§ What you are asked to do:
Below are lines of data; restate word for word those running from the line containing "text-decoration: underline ->" to the line containing "text: Plastic ->", inclusive, and no others.

§ Extracted entries:
────────────────────

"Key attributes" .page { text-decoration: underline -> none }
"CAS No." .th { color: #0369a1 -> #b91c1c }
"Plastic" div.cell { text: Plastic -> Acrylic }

────────────────────

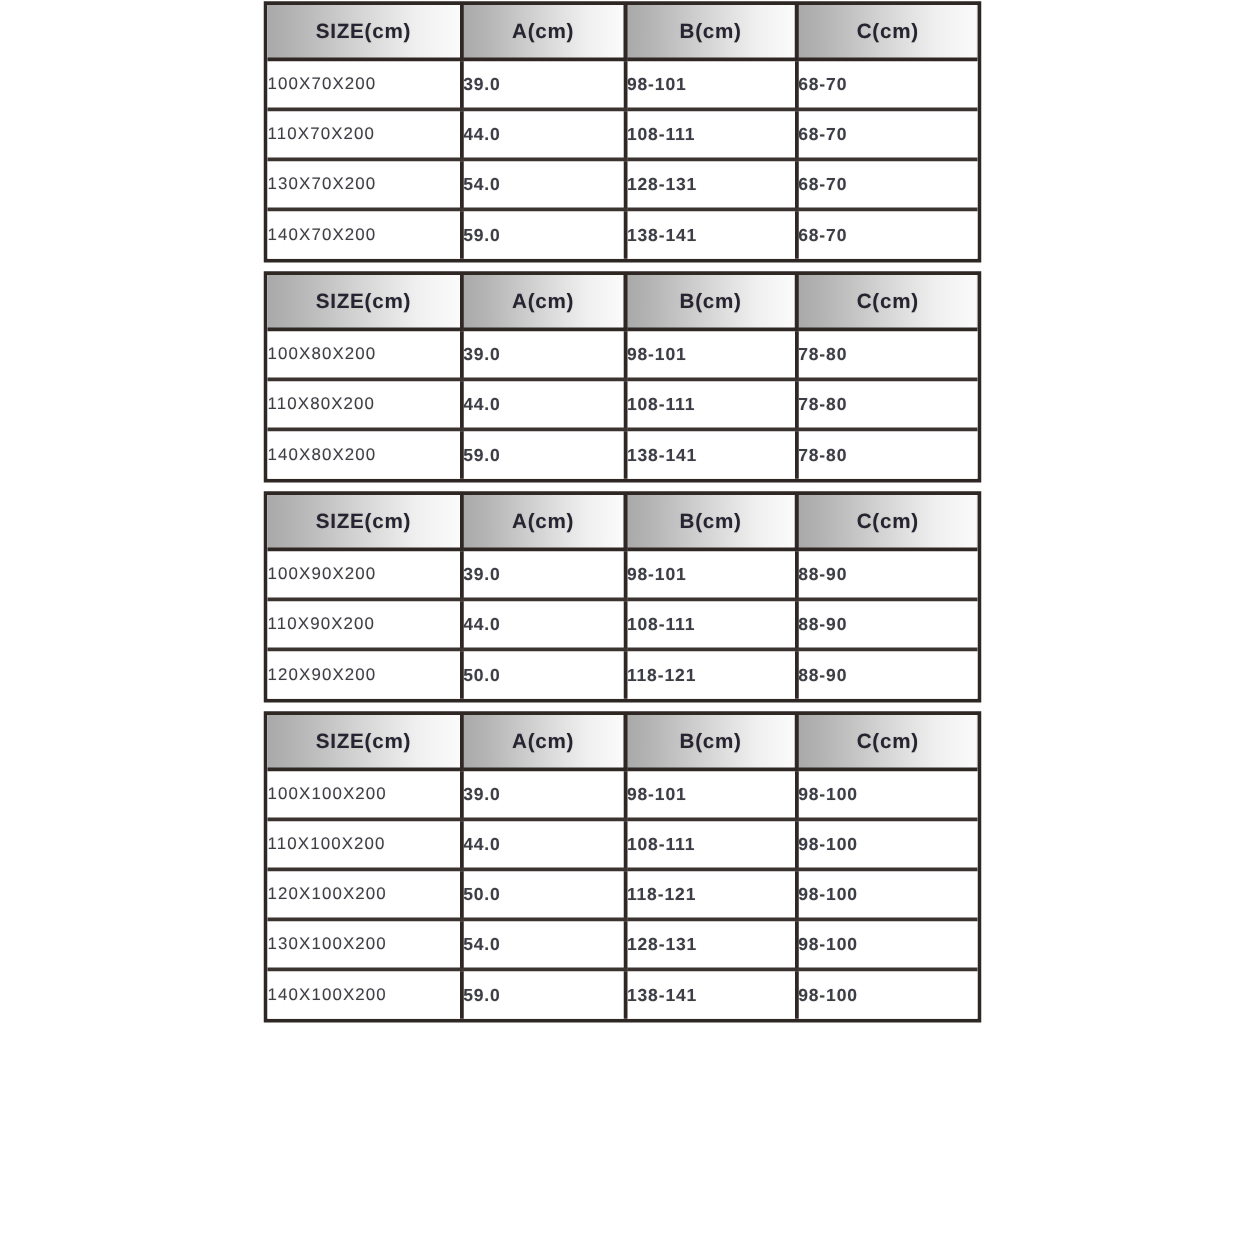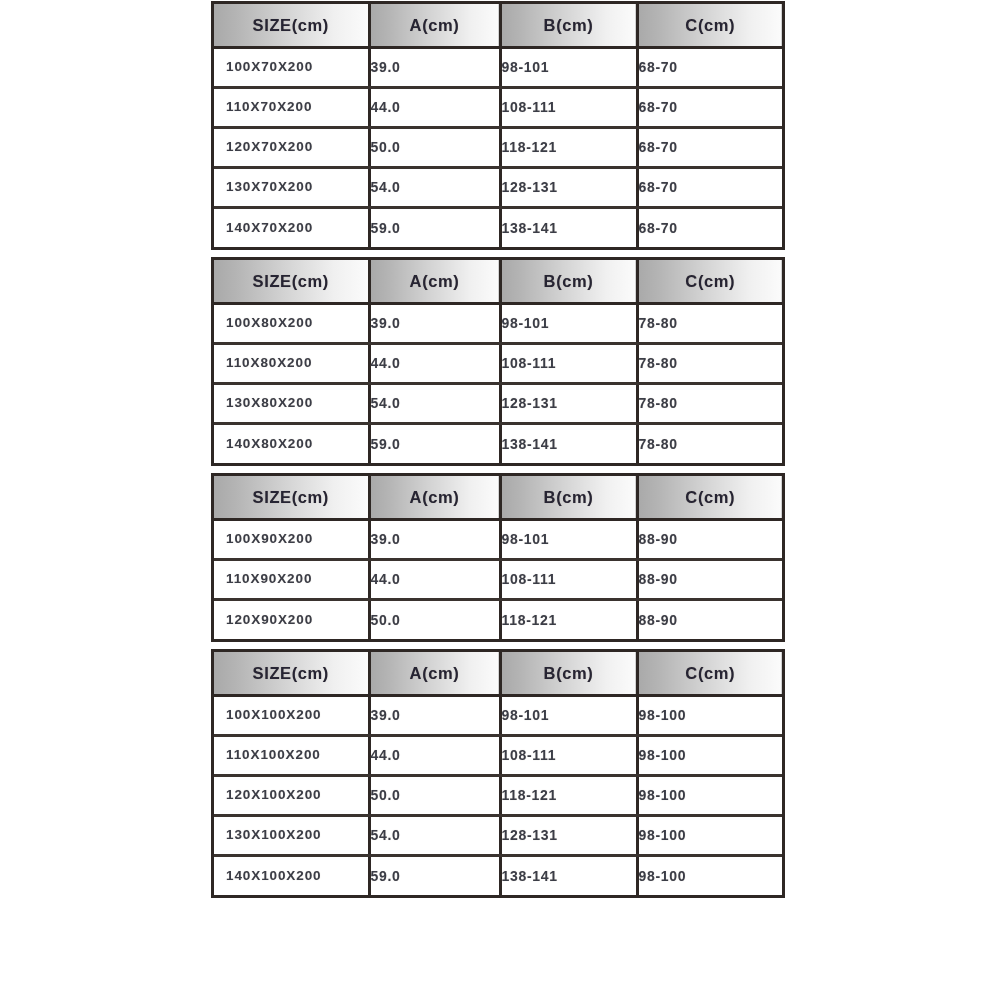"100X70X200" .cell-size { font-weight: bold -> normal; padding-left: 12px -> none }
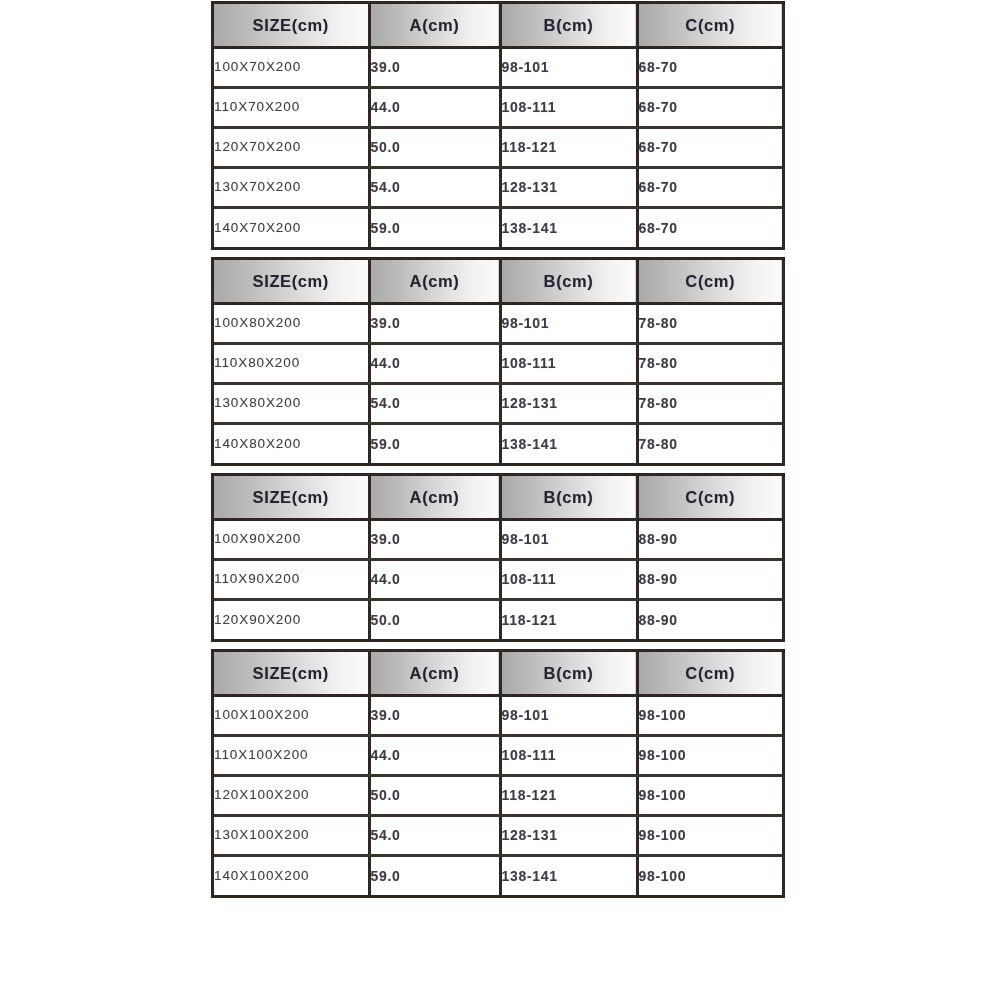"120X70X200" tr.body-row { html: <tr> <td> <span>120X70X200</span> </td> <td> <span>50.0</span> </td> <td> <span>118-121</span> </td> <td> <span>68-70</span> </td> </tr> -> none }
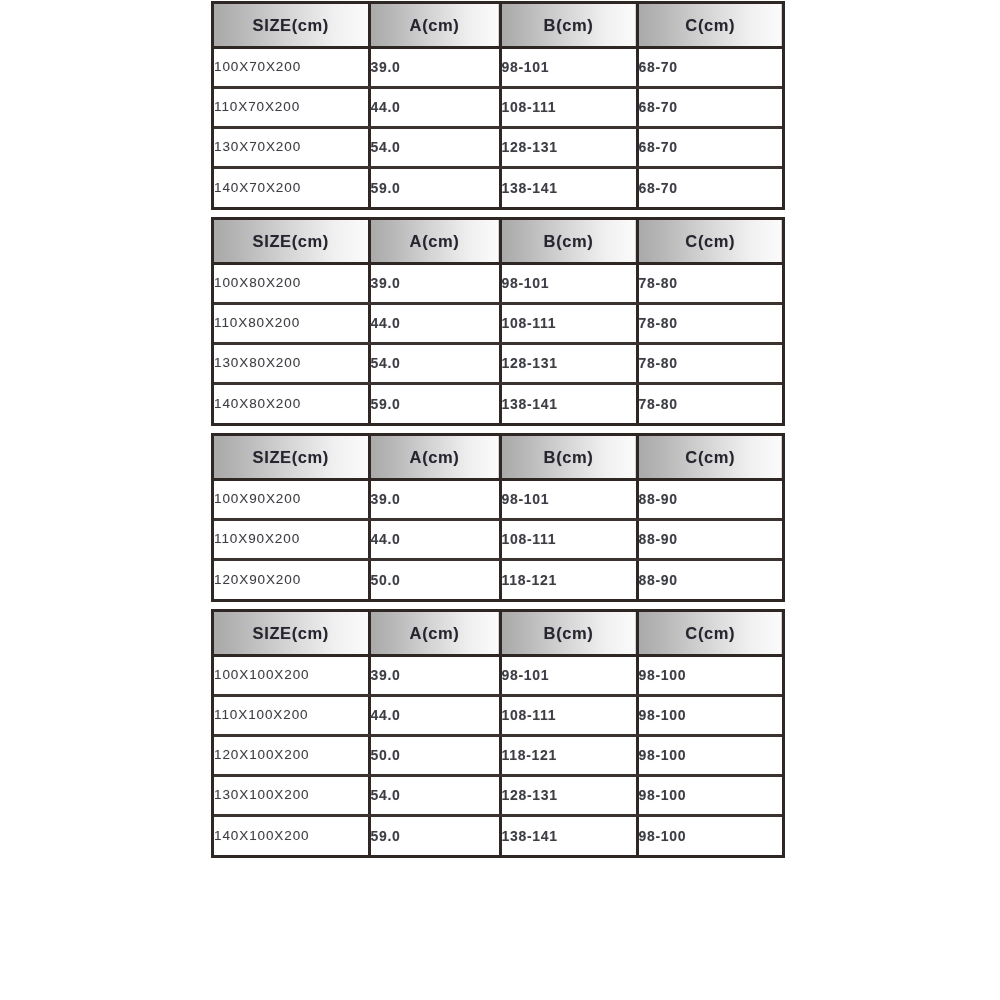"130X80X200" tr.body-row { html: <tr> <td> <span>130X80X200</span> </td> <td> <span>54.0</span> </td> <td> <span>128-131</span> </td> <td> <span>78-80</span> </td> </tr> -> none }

────────────────────

§ Output below:
"Key attributes" .page { text-decoration: underline -> none }
"CAS No." .th { color: #0369a1 -> #b91c1c }
"Plastic" div.cell { text: Plastic -> Acrylic }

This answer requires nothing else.